# Population vs. Median Home Prices
#### *Linear Regression with Single Variable*
 *Raúl - RDD API patch*


*Note, this notebook requires Spark 1.6+*

In [3]:
%scala if (org.apache.spark.BuildInfo.sparkBranch < "1.6") sys.error("Attach this notebook to a cluster running Spark 1.6+")

### Load and parse the data

In [5]:
# Use the Spark CSV datasource with options specifying:
#  - First line of file is a header
#  - Automatically infer the schema of the data
data = sqlContext.read.format("com.databricks.spark.csv")\
  .option("header", "true")\
  .option("inferSchema", "true")\
  .load("/databricks-datasets/samples/population-vs-price/data_geo.csv")
data.cache()  # Cache data for faster reuse
data.count()

In [6]:
display(data)

In [7]:
data = data.dropna()  # drop rows with missing values
data.count()

In [8]:
# This will let us access the table from our SQL notebook!
data.registerTempTable("data_geo")

## Limit data to Population vs. Price
(for our ML example)

We also use `LabeledPoint` to convert the feature (population) to a Vector type, to prep the data for ML algorithms.

In [10]:
from pyspark.mllib.regression import LabeledPoint  # convenience for specifying schema
data = data.select("2014 Population estimate", "2015 median sales price")\
  .rdd.map(lambda r: LabeledPoint(r[1], [r[0]]))\
  .toDF()
display(data)

## Scatterplot of the data using ggplot

In [12]:
import numpy as np
import matplotlib.pyplot as plt

x = data.rdd.map(lambda p: (p.features[0])).collect()
y = data.rdd.map(lambda p: (p.label)).collect()

from pandas import *
from ggplot import *
pydf = DataFrame({'pop':x,'price':y})
p = ggplot(pydf, aes('pop','price')) + \
    geom_point(color='blue') 
display(p)

## Linear Regression

**Goal**
* Predict y = 2015 Median Housing Price
* Using feature x = 2014 Population Estimate

**References**
* [MLlib LinearRegression user guide](http://spark.apache.org/docs/latest/ml-classification-regression.html#linear-regression)
* [PySpark LinearRegression API](http://spark.apache.org/docs/latest/api/python/pyspark.ml.html#pyspark.ml.regression.LinearRegression)

In [14]:
# Import LinearRegression class
from pyspark.ml.regression import LinearRegression

In [15]:
# Define LinearRegression algorithm
lr = LinearRegression()

In [16]:
modelA = lr.fit(data)

In [17]:
# Fit 2 models, using different regularization parameters
modelA = lr.fit(data, {lr.regParam:0.0})
modelB = lr.fit(data, {lr.regParam:100.0})

In [18]:
print ">>>> ModelA intercept: %r, coefficient: %r" % (modelA.intercept, modelA.coefficients[0])

In [19]:
print ">>>> ModelB intercept: %r, coefficient: %r" % (modelB.intercept, modelB.coefficients[0])

## Make predictions

Calling `transform()` on data adds a new column of predictions.

In [21]:
# Make predictions
predictionsA = modelA.transform(data)
display(predictionsA)

## Evaluate the Model
#### Predicted vs.
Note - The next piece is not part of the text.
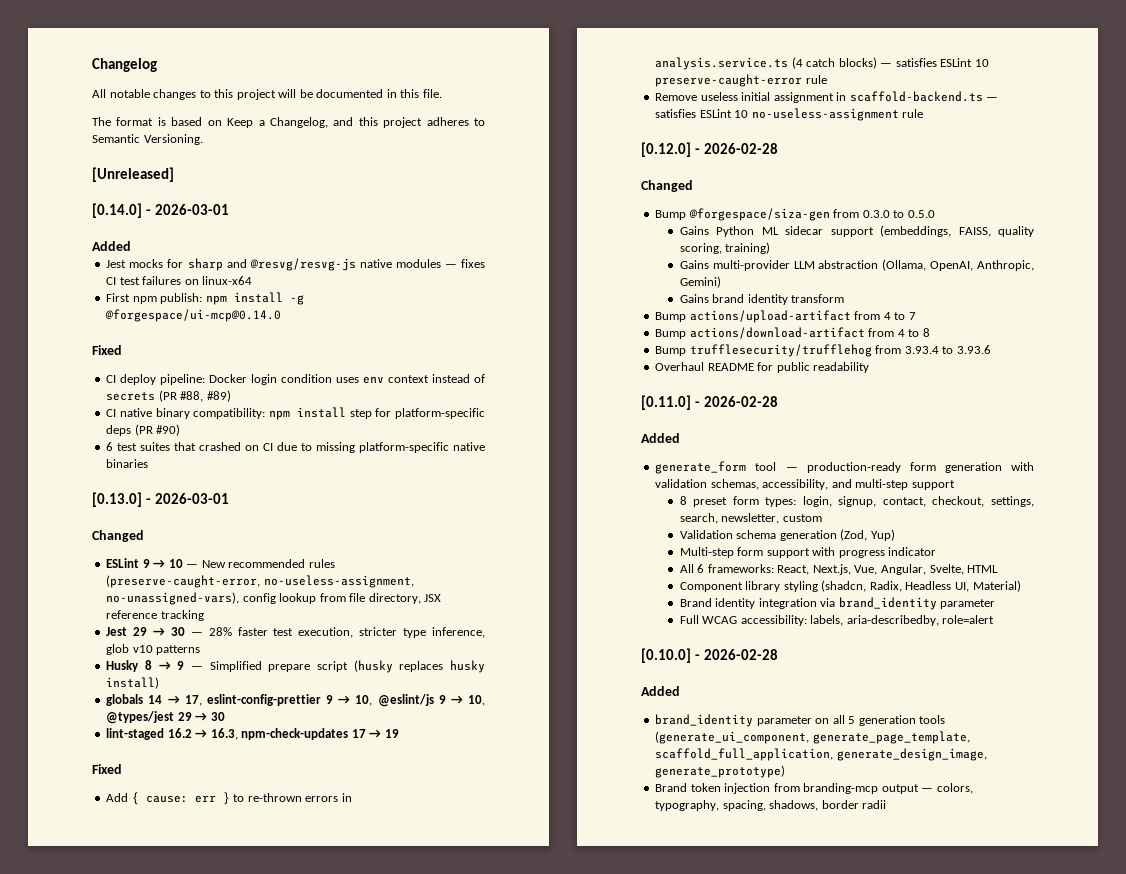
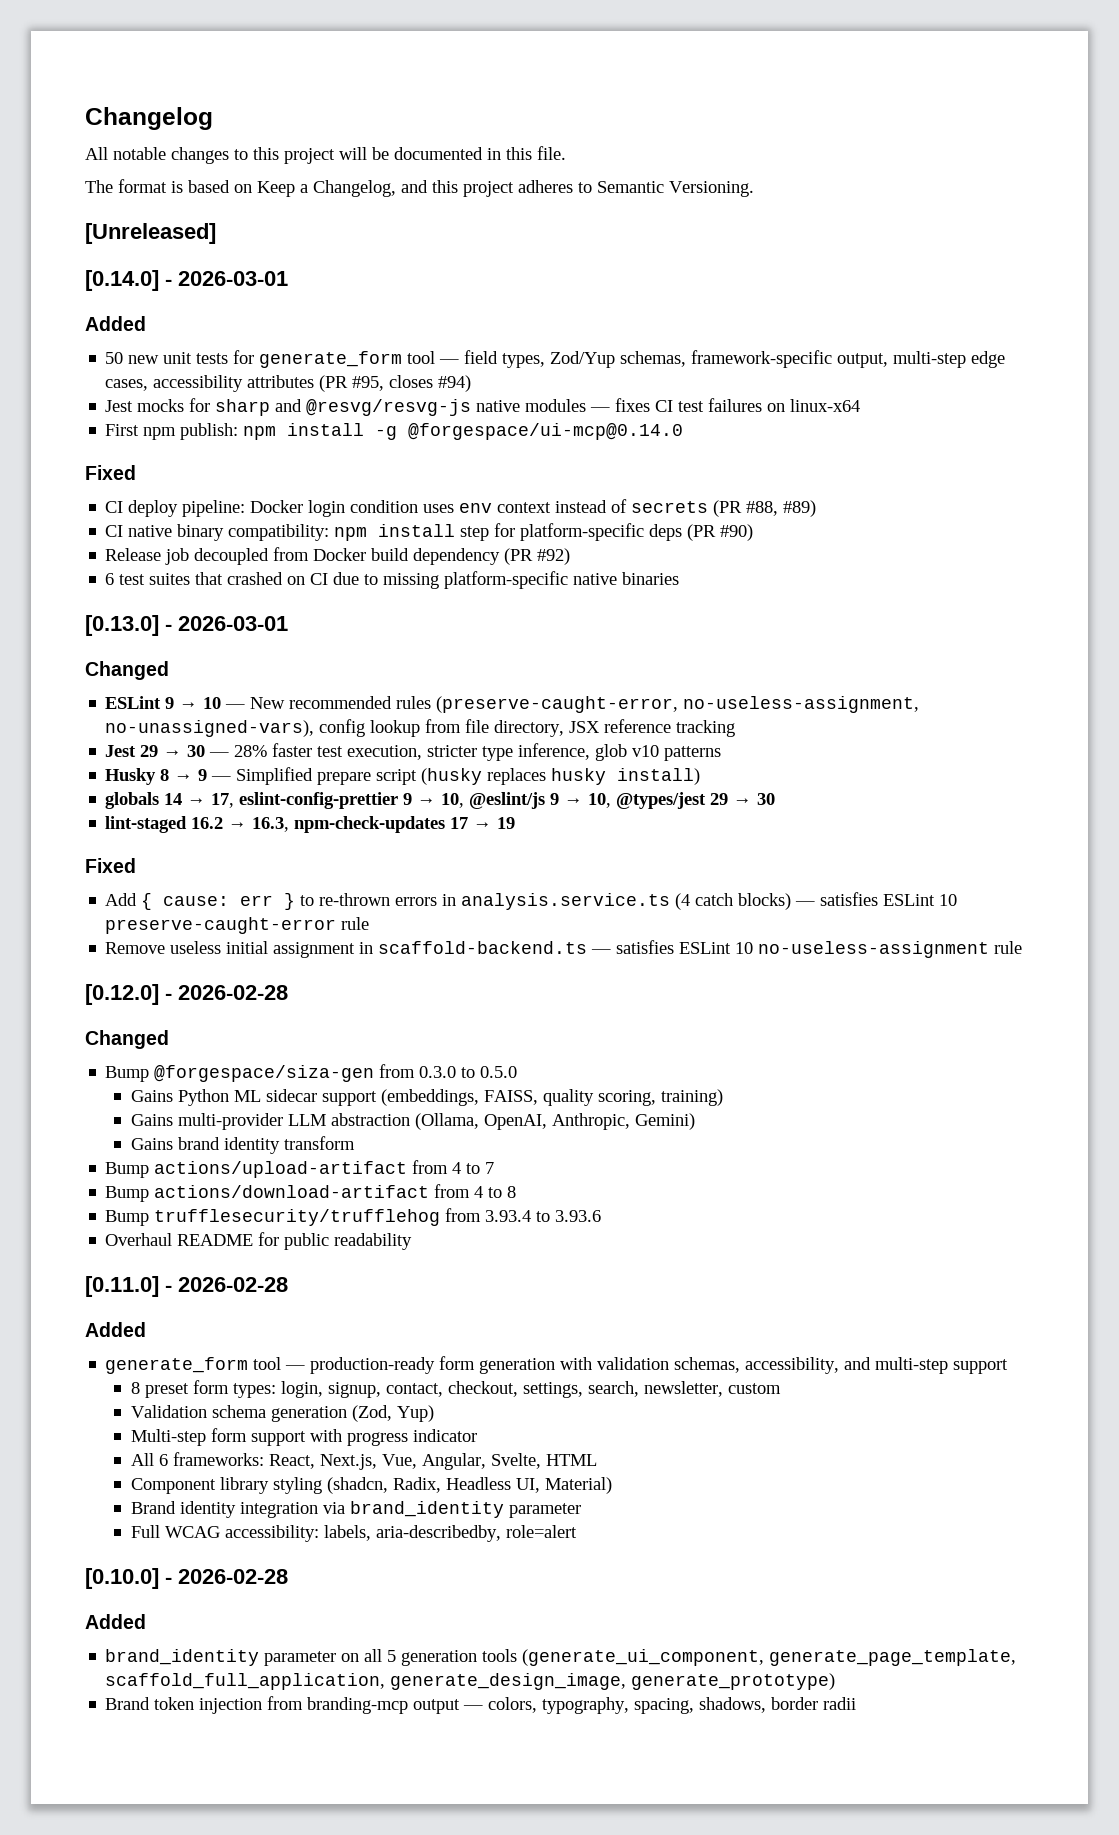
+ 50 new unit tests for generate_form tool — field types, Zod/Yup schemas, framework-specific output, multi-step edge cases, accessibility attributes (PR #95, closes #94)
+ Release job decoupled from Docker build dependency (PR #92)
True label

In [23]:
from pyspark.ml.evaluation import RegressionEvaluator
evaluator = RegressionEvaluator(metricName="rmse")
RMSE = evaluator.evaluate(predictionsA)
print("ModelA: Root Mean Squared Error = " + str(RMSE))

In [24]:
predictionsB = modelB.transform(data)
RMSE = evaluator.evaluate(predictionsB)
print("ModelB: Root Mean Squared Error = " + str(RMSE))

# Linear Regression Plots

In [26]:
import numpy as np
from pandas import *
from ggplot import *

pop = data.map(lambda p: (p.features[0])).collect()
price = data.map(lambda p: (p.label)).collect()
predA = predictionsA.select("prediction").map(lambda r: r[0]).collect()
predB = predictionsB.select("prediction").map(lambda r: r[0]).collect()

pydf = DataFrame({'pop':pop,'price':price,'predA':predA, 'predB':predB})

## View the Python Pandas DataFrame (pydf)

In [28]:
pydf

## ggplot figure
Now that the Python Pandas DataFrame (pydf), use ggplot and display the scatterplot and the two regression models

In [30]:
p = ggplot(pydf, aes('pop','price')) + \
    geom_point(color='blue') + \
    geom_line(pydf, aes('pop','predA'), color='red') + \
    geom_line(pydf, aes('pop','predB'), color='green') + \
    scale_x_log10() + scale_y_log10()
display(p)